As stated in the FAQ

Portability: The ISA must be the same for every machine architecture. Stability: The ISA and binary encoding must not change over time (or change only in ways that can be kept backward-compatible).

Although not urgent, it is also important to consider the consistency of the instructions under wasm32 and wasm64.

rossberg commented 5 years ago

Can you elaborate what you mean by that? The idea is that 64 bit address space will be supported by new instructions or extensions of existing instructions, which is trivially backwards-compatible.

xtuc commented 5 years ago

@achun the FAQ states that the instructions themself are machine architecture independent. The machine architecture and the memory space are two separate things.

achun commented 5 years ago

@xtuc Yes, your explanation is consistent with the original text. But now a wasm file cannot be compatible with both wasm32 and wasm64 modes. WASM IR is fresh, with no historical burden. It is easier to consider consistency now than to consider it later.

@rossberg

After rethinking, I think adding alias types is more lightweight. Such as int or uint, equivalent to i32 under wasm32, equivalent to i64 under wasm64. The virtual machine reinterprets its type when loading a .wasm file. This is the most basic.

Of course, this will bring more new problems:

A huge list of troubles..... Some problems can find theoretical solutions, while others have to weigh the pros and cons.

Let's discuss the problem of field offsets first.
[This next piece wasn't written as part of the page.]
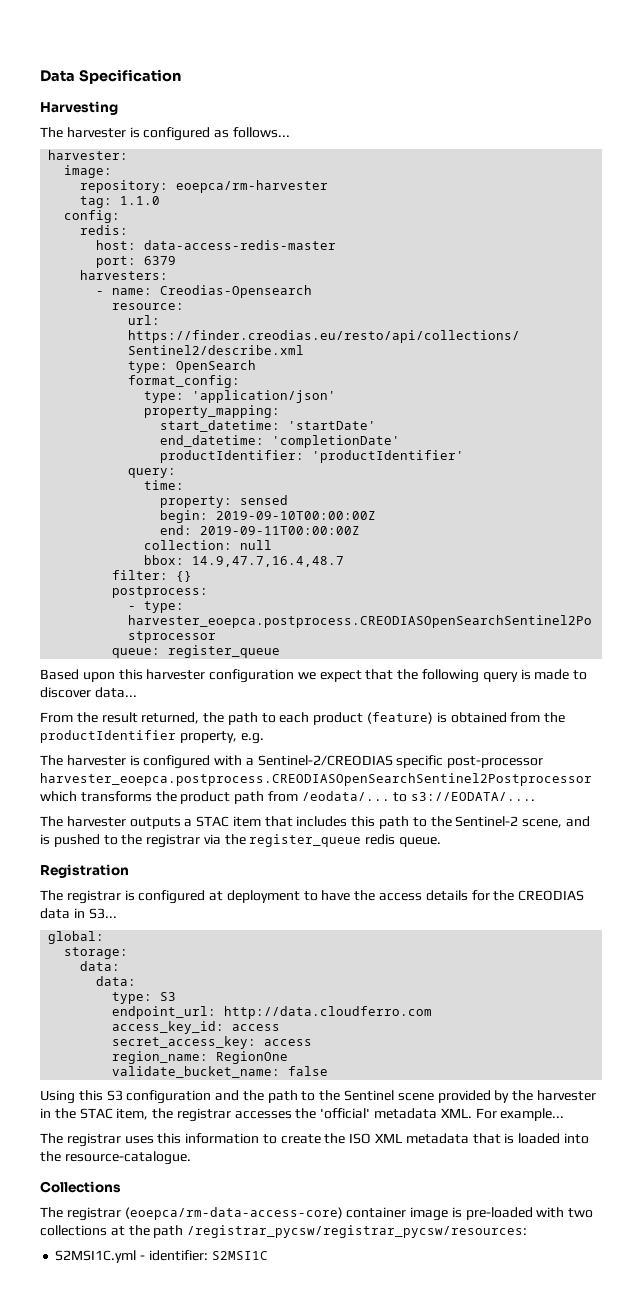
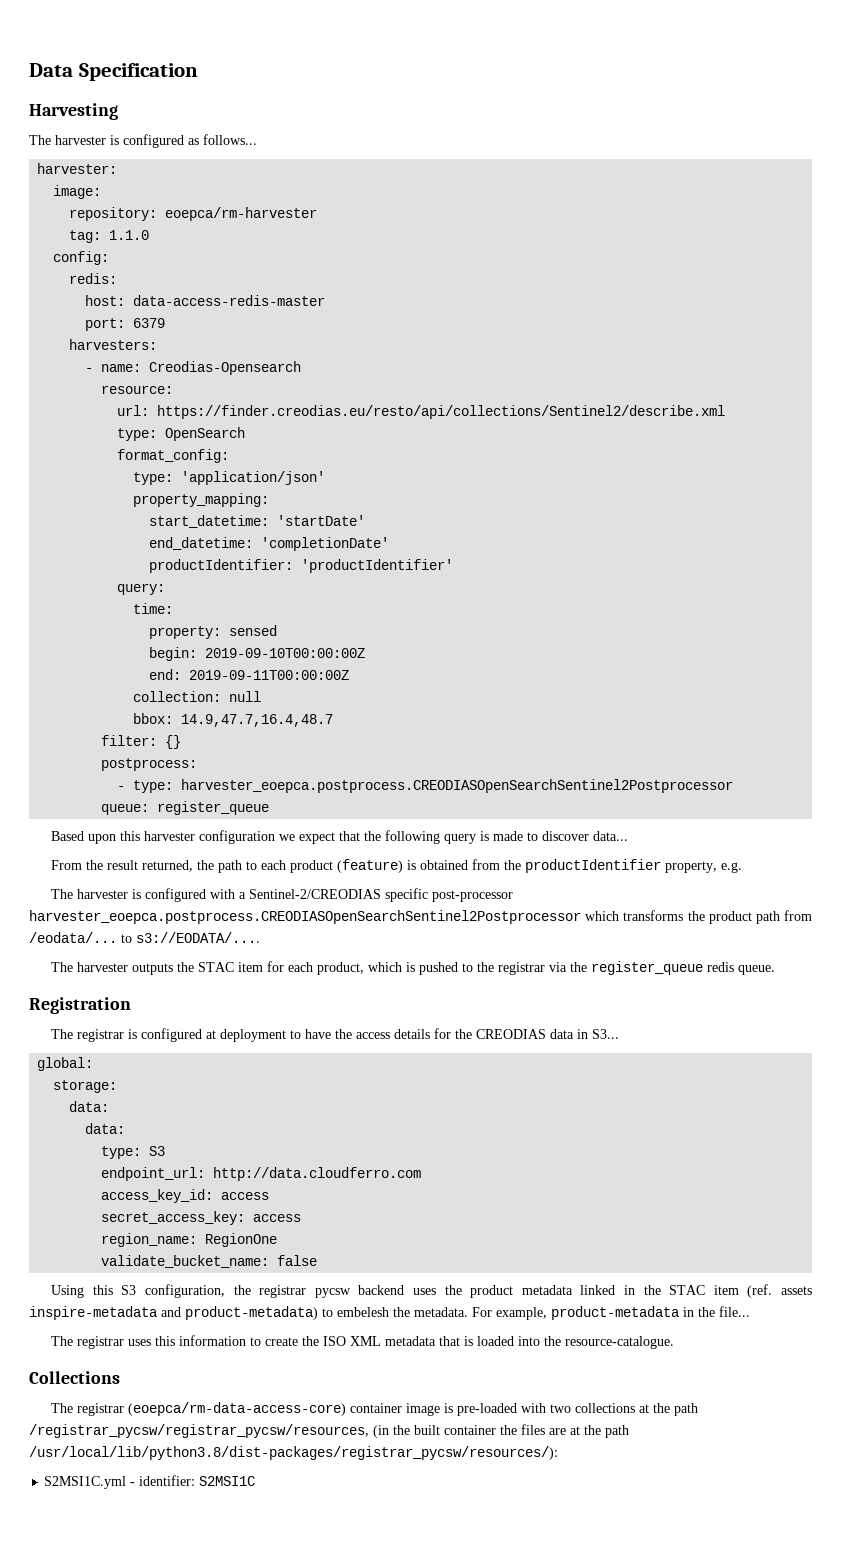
[184,816,590,829] a STAC item that includes this path to the Sentinel-2 scene, and -> [177,961,403,975] the STAC item for each product, which
[126,1090,596,1104] [40,1108,565,1122] configuration and the path to the Sentinel scene provided by the harvester in the STAC item, the registrar accesses the 'official' metadata XML. For example... -> [145,1284,813,1298] [29,1306,750,1320] configuration, the registrar pycsw backend uses the product metadata linked in the STAC item (ref. assets inspire-metadata and product-metadata) to embelesh the metadata. For example, product-metadata in the file...
[187,1225,528,1238] /registrar_pycsw/registrar_pycsw/resources: -> [29,1424,629,1438] [29,1446,558,1460] /registrar_pycsw/registrar_pycsw/resources, (in the built container the files are at the path /usr/local/lib/python3.8/dist-packages/registrar_pycsw/resources/):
This requires logging the layout of the struct field in IR, assuming it is named layout section. The virtual machine calculates the offset of each field when loading the .wasm file. For example:

(module
  (layout $struct_a 
     ;; This is just a demonstration, TODO details.
     ;; Sizeof each field, field name is not important.
     (1 2) ;; The 1 means 1-byte  immediate, The 2 means the field size is 2-bytes.
     (1 4)
     (3)    ;; The 3 means i32/i64 for wasm32/wasm64 mode.
     (4 $struct_b)  ;; struct_b
     (5 $struct_b)  ;; *struct_b
     ;; Three bytes is enough to record the length of the field.
     ;; Maximum representable: (2 65535)
     ;; Perhaps using a bitfield: two-bytes
     ;; xxxx xxxx xxxx yyyy
     ;;  field-size         flag
  )

  (layout $struct_b (; ... omit ...;))

  (func $use_case
    (param $address int) (result int)
    ;; Replaced after loading. e.g under wasm32
    ;; (param $address i32) (result i32)

    (local.get $address)
    (int.load (offset $struct_a 2)) ;; The 2 is index of '(3)'
    ;; Replaced after loading. e.g under wasm32
    ;; (i32.load offset=8)
  )
)
rossberg commented 5 years ago

But now a wasm file cannot be compatible with both wasm32 and wasm64 modes.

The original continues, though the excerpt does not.